Join the Seminar here:
Microsoft Teams meeting
Join: https://teams.microsoft.com/meet/44068783142236?p=Cc1bA5AWjMICjRGTqn
Meeting ID: 440 687 831 422 36
Presented by Dr Nathan Fioritti, Lecturer in Politics in the School of Social Sciences at Monash University, and Dr Nuan Song, Research Fellow at Nanyang Technological University.
China’s Belt and Road Initiative (BRI) has become central to extending the state’s structural power and establishing its role in global environmental governance. In 2017, China initiated a green reorientation of the BRI to address growing environmental criticisms and attract broader and deeper engagement from sceptical states. In particular, higher-income states, which had been less likely to engage with the BRI in its early years, face constraints when it comes to deepening economic ties with China. These include both geopolitical constraints and those stemming from incompatible environmental standards (Coenen et al. 2021), however, most scholarly work on the BRI still centres its geopolitical dimensions.
This seminar and paper examines whether the Green BRI strategy has reshaped the initiative's global engagement patterns, with a particular focus on whether it has encouraged engagement from states with higher environmental standards that were previously hesitant. The mixed methods study investigates the relationship between national environmental standards and BRI engagement, focusing on 80 states between 2013 and 2020.
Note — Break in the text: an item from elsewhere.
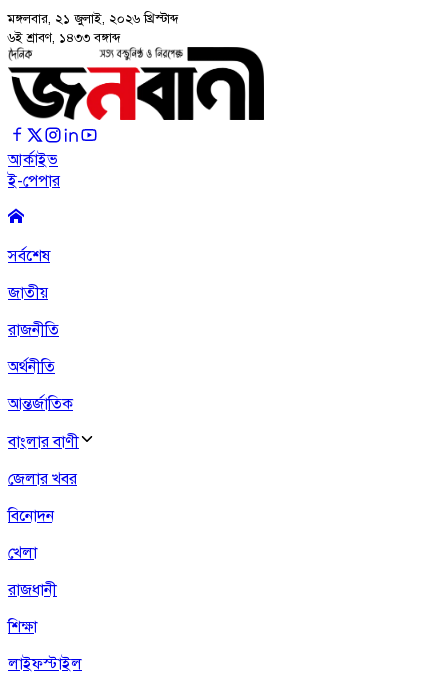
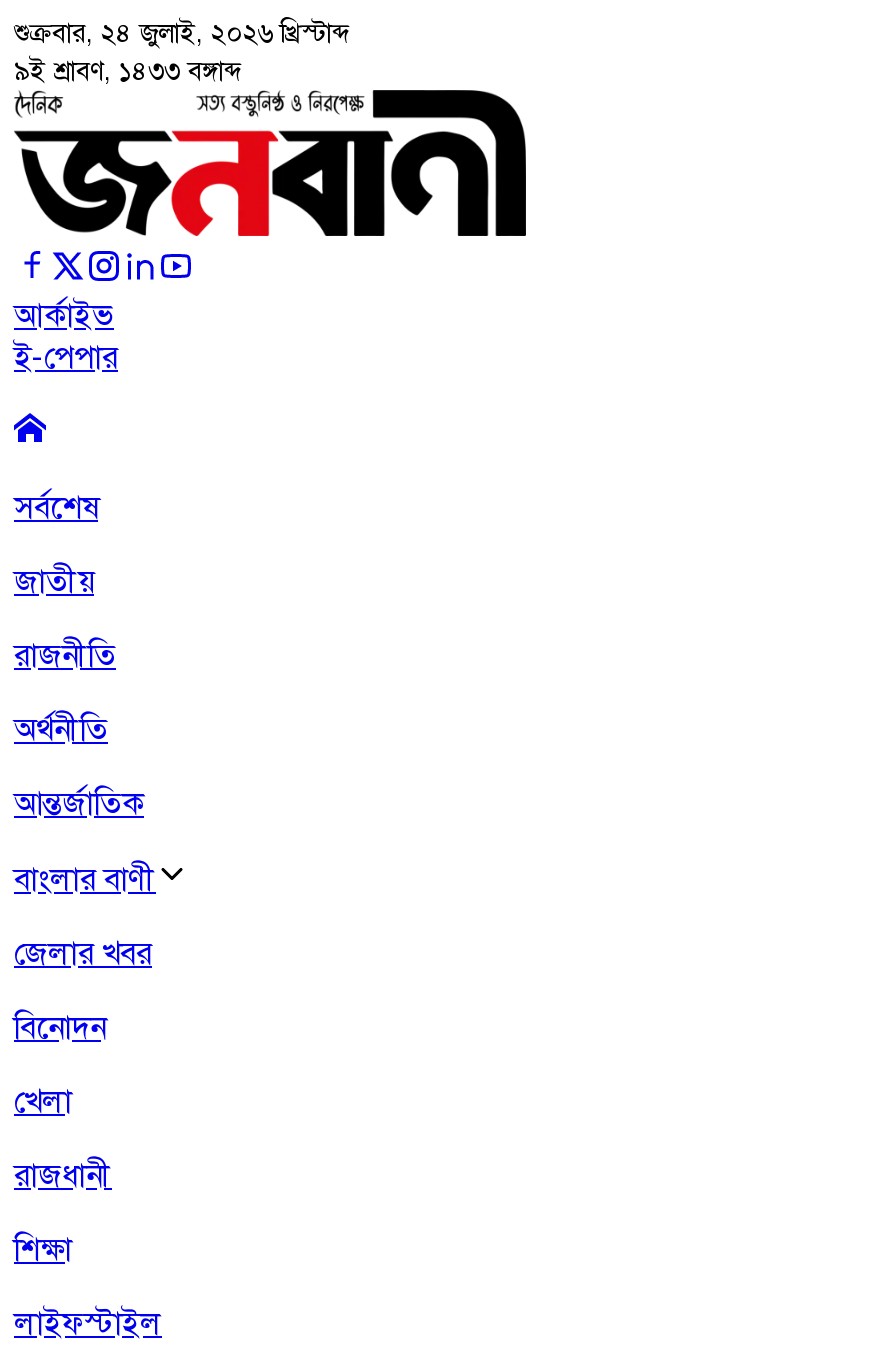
- মঙ্গলবার, ২১ জুলাই, ২০২৬ খ্রিস্টাব্দ
+ শুক্রবার, ২৪ জুলাই, ২০২৬ খ্রিস্টাব্দ

- ৬ই শ্রাবণ, ১৪৩৩ বঙ্গাব্দ
+ ৯ই শ্রাবণ, ১৪৩৩ বঙ্গাব্দ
The results of the quantitative analyses show that environmental standards became a stronger predictor of BRI engagement in the post-2017 period, with higher environmental standards associated with greater BRI engagement. These findings indicate that the Green BRI strategy has boosted participation among target states. The paper presents case studies of two states that increased BRI engagement after 2017 – Italy and Portugal – to illustrate how increased participation played out within these states and further demonstrate how China’s efforts to reorient the BRI towards greener development have reshaped global engagement patterns.